Copy out, from the data below, each line in which the word "Tradewind" occurs.

------ DATA FOR THIS EXERCISE

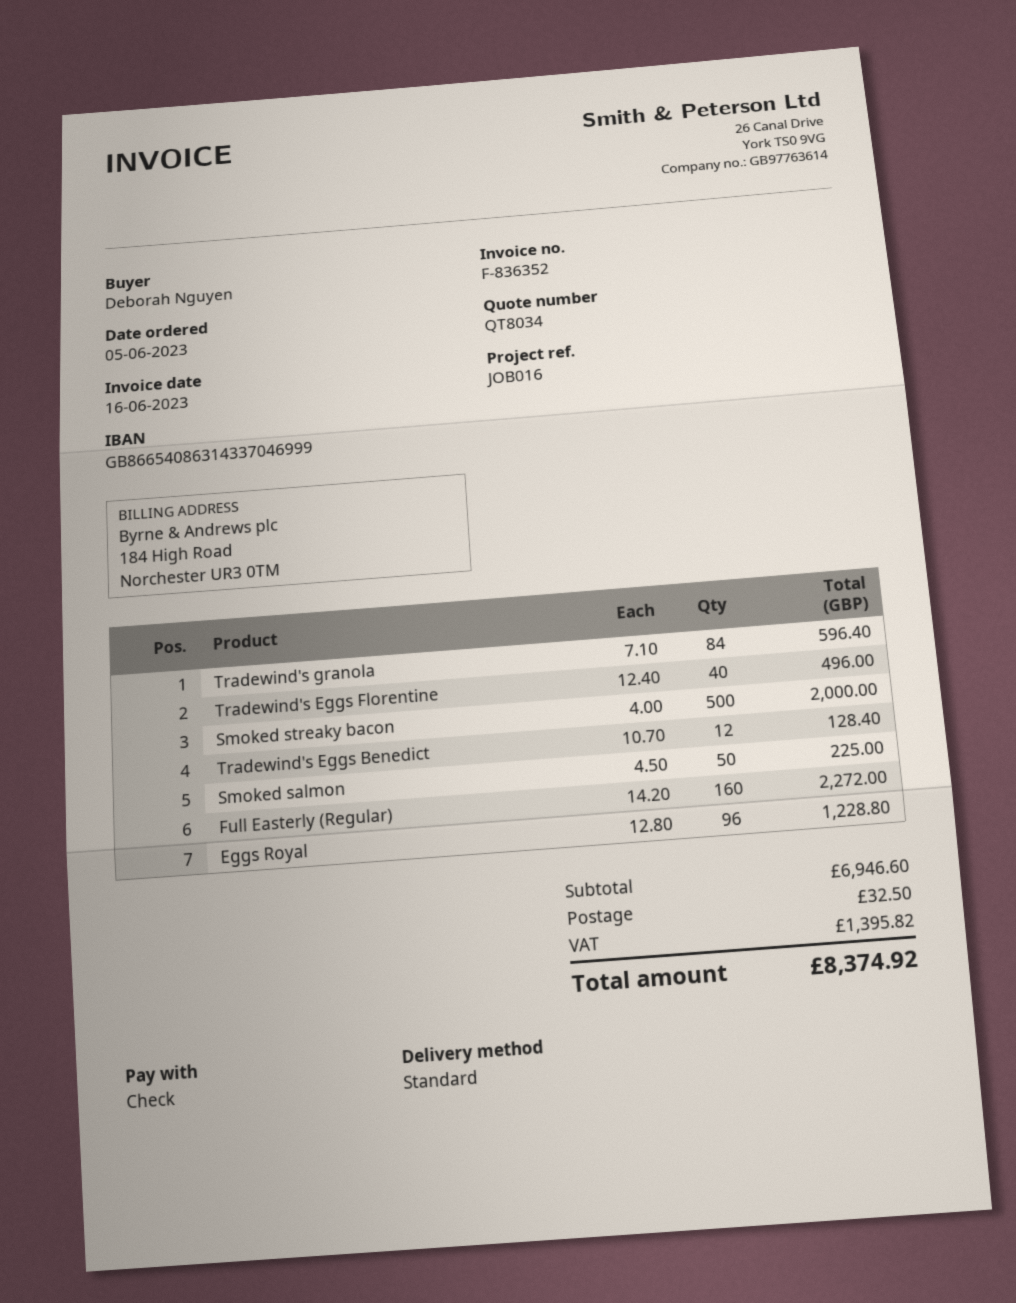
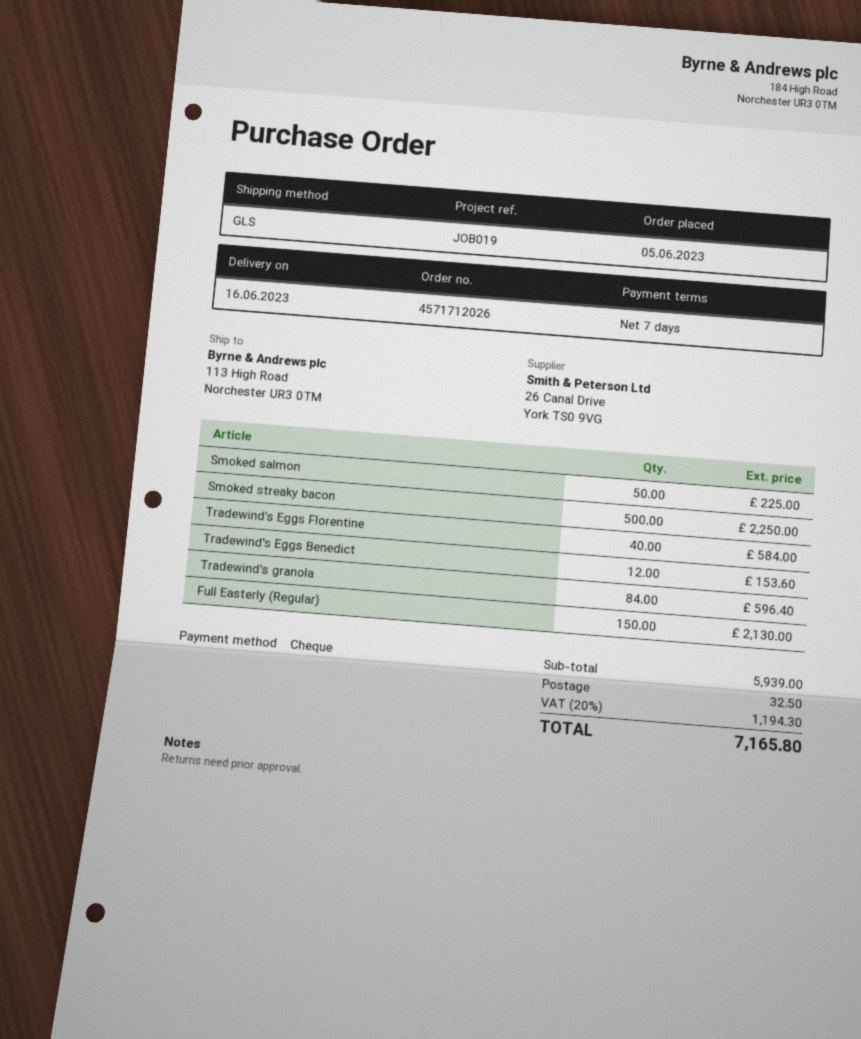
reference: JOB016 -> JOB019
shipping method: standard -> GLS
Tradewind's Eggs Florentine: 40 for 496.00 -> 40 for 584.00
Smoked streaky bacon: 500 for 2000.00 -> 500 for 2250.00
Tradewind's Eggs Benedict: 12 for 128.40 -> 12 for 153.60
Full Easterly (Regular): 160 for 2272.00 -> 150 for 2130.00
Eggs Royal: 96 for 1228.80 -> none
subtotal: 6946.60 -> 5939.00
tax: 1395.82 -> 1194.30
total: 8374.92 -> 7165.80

------------
------ DATA FOR THIS EXERCISE

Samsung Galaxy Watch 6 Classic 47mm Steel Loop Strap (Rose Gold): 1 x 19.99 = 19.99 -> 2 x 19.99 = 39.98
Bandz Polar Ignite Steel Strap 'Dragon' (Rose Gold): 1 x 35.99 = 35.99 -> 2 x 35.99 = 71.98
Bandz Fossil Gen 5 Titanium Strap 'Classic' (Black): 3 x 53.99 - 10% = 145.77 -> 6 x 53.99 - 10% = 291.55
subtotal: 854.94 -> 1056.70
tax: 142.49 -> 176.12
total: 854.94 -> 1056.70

------------

▶ **REPLY TO THE EXERCISE**
Tradewind's Eggs Florentine: 40 for 496.00 -> 40 for 584.00
Tradewind's Eggs Benedict: 12 for 128.40 -> 12 for 153.60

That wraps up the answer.